Ich konnte erst mal gar nichts sagen aber dann stammelte ich: „Da, da ist Coco Chanel zur Schule gegangen!“ Ich glaube, ich hatte Tränen in den Augen. Meine Familie reagierte irritiert, wie häufig, wenn sich bei mir die Bewunderung und Begeisterung für eines meiner Idole zeigt. Wir fuhren gerade durch eine absolute Wildnis aus Bergen und Wäldern, weit und breit kein Dorf zu sehen, schon gar keine Schule. Ich suchte auf dem Navi… tatsächlich da oben in den Bergen, da musste das Kloster liegen. Wir waren ganz nah, 15 Kilometer von der Autobahn. Das Kloster, in das die kleine Gabrielle Chanel 1895, im Alter von 11 Jahren zusammen mit ihren Schwestern von ihrem Vater, einem Lumpensammler, nach dem Tod ihrer Mutter gebracht worden war. Der Vater versprach die Kinder zu besuchen doch er ließ sich nie wieder blicken.... Ich wusste, dass Aubazine irgendwo im Herzen Frankreichs lag, aber der Gedanke, dort mal hinzukommen? Das wäre mir nie eingefallen, zu abwegig.... wortwörtlich ... und jetzt waren wir so nah! Was soll ich sagen: Der nachfolgende Urlaub etwas nördlich von Biarritz war sehr schön, sehr erholsam und wir schafften es sogar nach Spanien, nach Bilbao, ins das berühmte von Frank Gehry entworfene Guggenheim-Museum , aber insgeheim hegte ich die ganze Zeit über die Hoffnung auf der Rückfahrt doch bitte bitte in AUBAZINE vorbeifahren zu dürfen. Zumal wir ohnehin wieder im die gleiche Route über Vichy nehmen wollten, denn die Strecke Biarritz-Stuttgart an einem Tag ist einfach zu weit. 

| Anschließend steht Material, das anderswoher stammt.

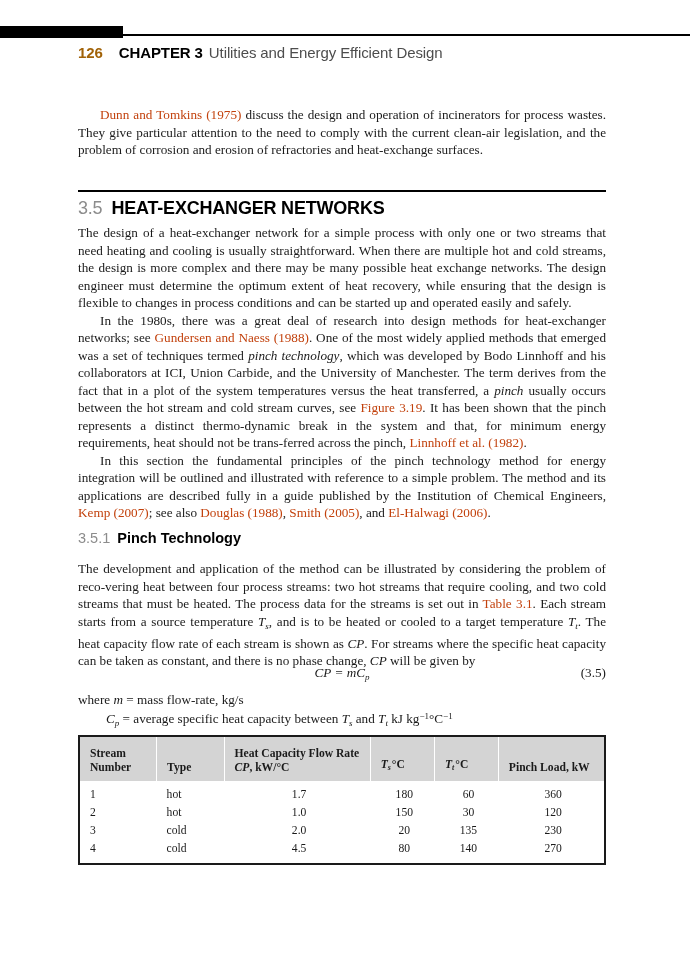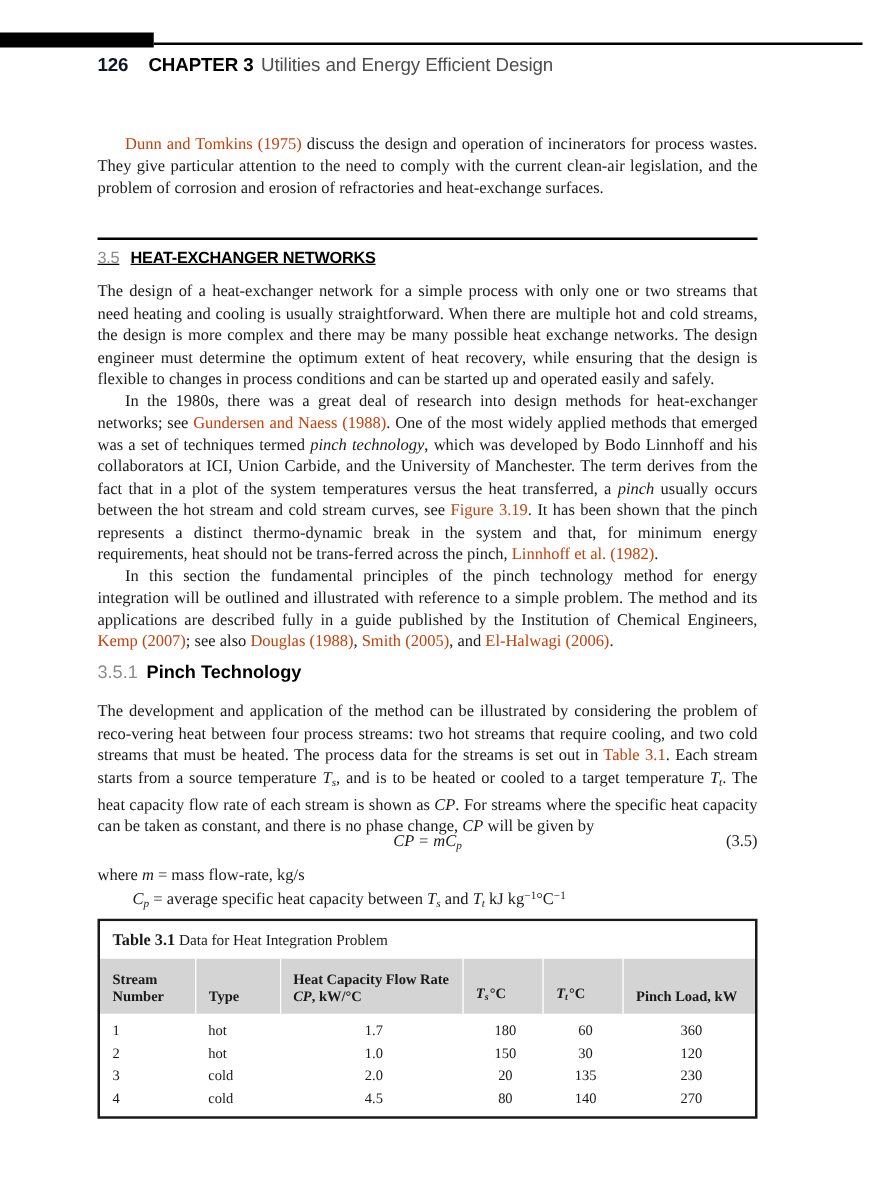--- a/index.html
+++ b/index.html
@@ -53,7 +53,7 @@
   }
   .rh-page {
     font-weight: bold;
-    color: #0f172a;
+    color: #a16207;
     margin-right: 16px;
   }
   .rh-chapter {

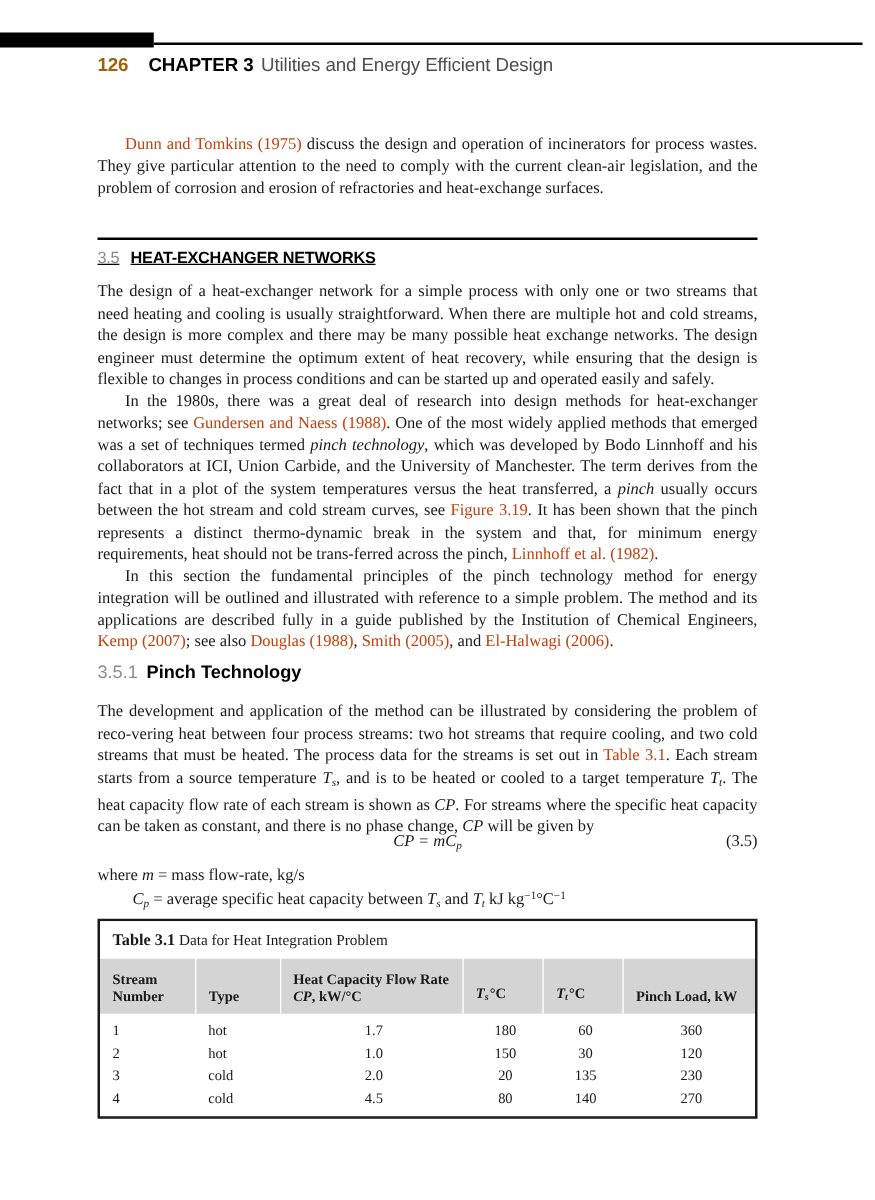--- a/index.html
+++ b/index.html
@@ -103,10 +103,9 @@
     white-space: nowrap;
     font-family: "Liberation Sans", "DejaVu Sans", sans-serif;
     font-weight: bold;
-    font-size: 13px;
+    font-size: 18px;
     letter-spacing: -0.2px;
     color: #000;
-    text-decoration: underline;
   }
   .sec-num {
     color: #8c8c8c;

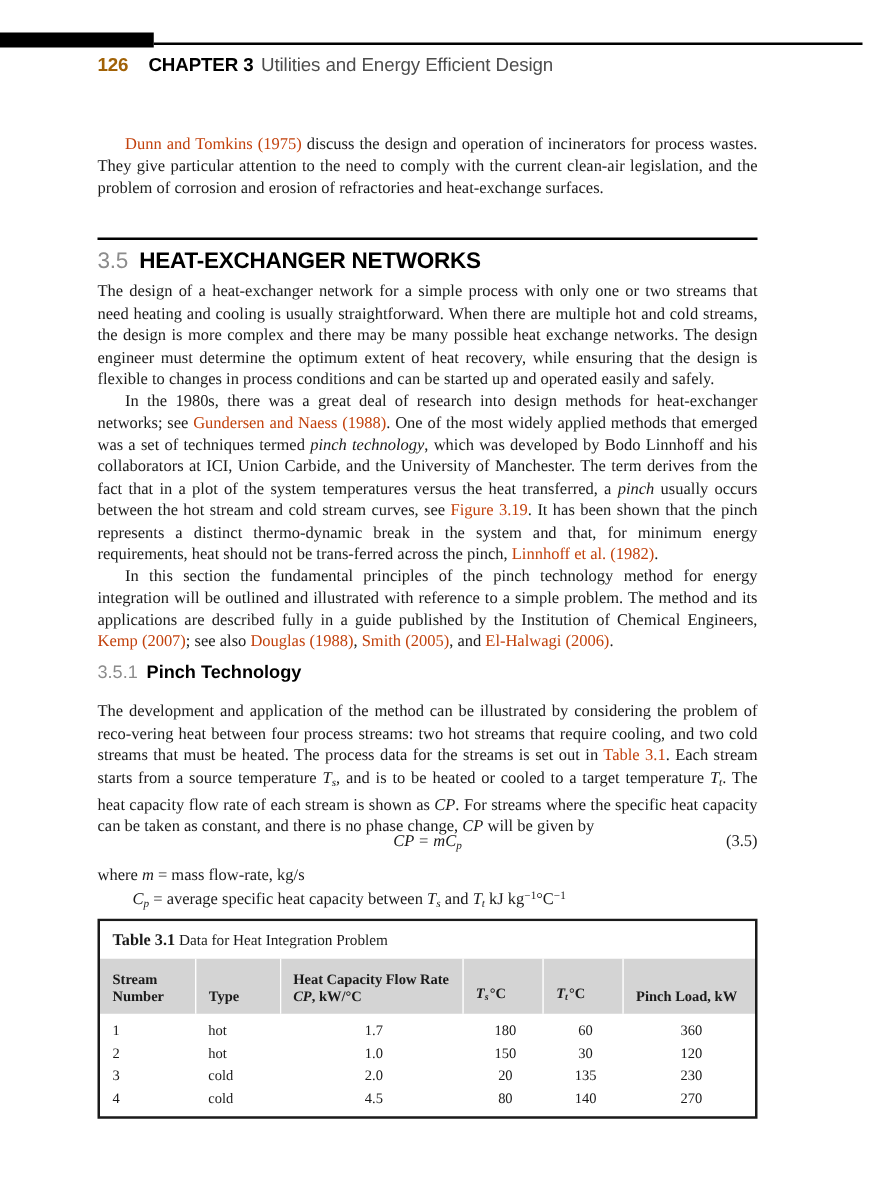--- a/index.html
+++ b/index.html
@@ -262,10 +262,6 @@
 <div class="where-line ind" style="top:708px;"><span class="it"><span>C</span><sub>p</sub></span><span> = average specific heat capacity between </span><span class="it"><span>T</span><sub>s</sub></span><span> and </span><span class="it"><span>T</span><sub>t</sub></span><span> kJ kg</span><sup>−1</sup><span>°C</span><sup>−1</sup></div>
 
 <div class="tablebox">
-  <div class="table-caption">
-    <b>Table 3.1</b>
-    <span class="cap-text">Data for Heat Integration Problem</span>
-  </div>
   <table class="data">
     <thead>
       <tr>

Wir waren mit Freunden im Urlaub und es wurde zum Running Gag! Mein Mann erzählte jedem, der es hören wollte - und auch jedem, der es nicht hören wollte - mehrfach, dass er auf der Rückfahrt noch in der Grundschule von dieser Coco Chanel vorbei müsste. Er ließ sich erweichen. Ich durfte auf der Rückfahrt „Aubazine“ ins Navi eingeben und hätte uns nicht ein Stau rund um Bordeaux aufgehalten, wir hätten die 15:00 Uhr-Führung geschafft. Meine Familie frohlockte während ich nur still dachte: „Ein Grund nochmals herzukommen.“ Und dann waren wir da: Strenge... das ist der erste Eindruck. Und wir kamen an einem schönen Spätsommertag an diesem Ort an. Wie mussten sich Gabrielle Chanel und ihre beiden Schwestern gefühlt haben, die hier Ende Februar 1895 im Winter, nach dem Tod der Mutter, ankamen. In dieser Abtei, 1134 von Benediktinern gegründet. Die Kirche war einst viel größer. Eine der bedeutendsten und wohlhabendsten Abteien in diesem Teil Frankreichs. Sechs Langhausjochbögen wurden 1757 infolge des Niedergangs der großen französischen Klöster abgerissen, der Kircheninnenraum verkleinert. Demzufolge wurde auch die Fassade neu gegliedert und aufgebaut. Nach der franz. Revolution wurde das Kloster aufgelöst und zum Waisenhaus umfunktioniert. In das Kloster konnten wir also leider nicht ohne Führung... aber in die Kirche, die tagsüber immer offen ist. Was mich überraschte: nirgends auf dem Platz ein Hinweis auf die berühmte Tochter dieses Ortes, die hier von ihrem 11. bis zu ihrem 18 Lebensjahr lebte und - und da sind sich alle Biografen einig - von diesem Ort sehr geprägt wurde. Auch wenn sie selbst ihren Aufenthalt hier zeitlebens verleugnet hat. Aber jetzt ist es Zeit, hinein zu gehen und dort Platz zu nehmen, wo einst Coco Chanel zur Schule ging!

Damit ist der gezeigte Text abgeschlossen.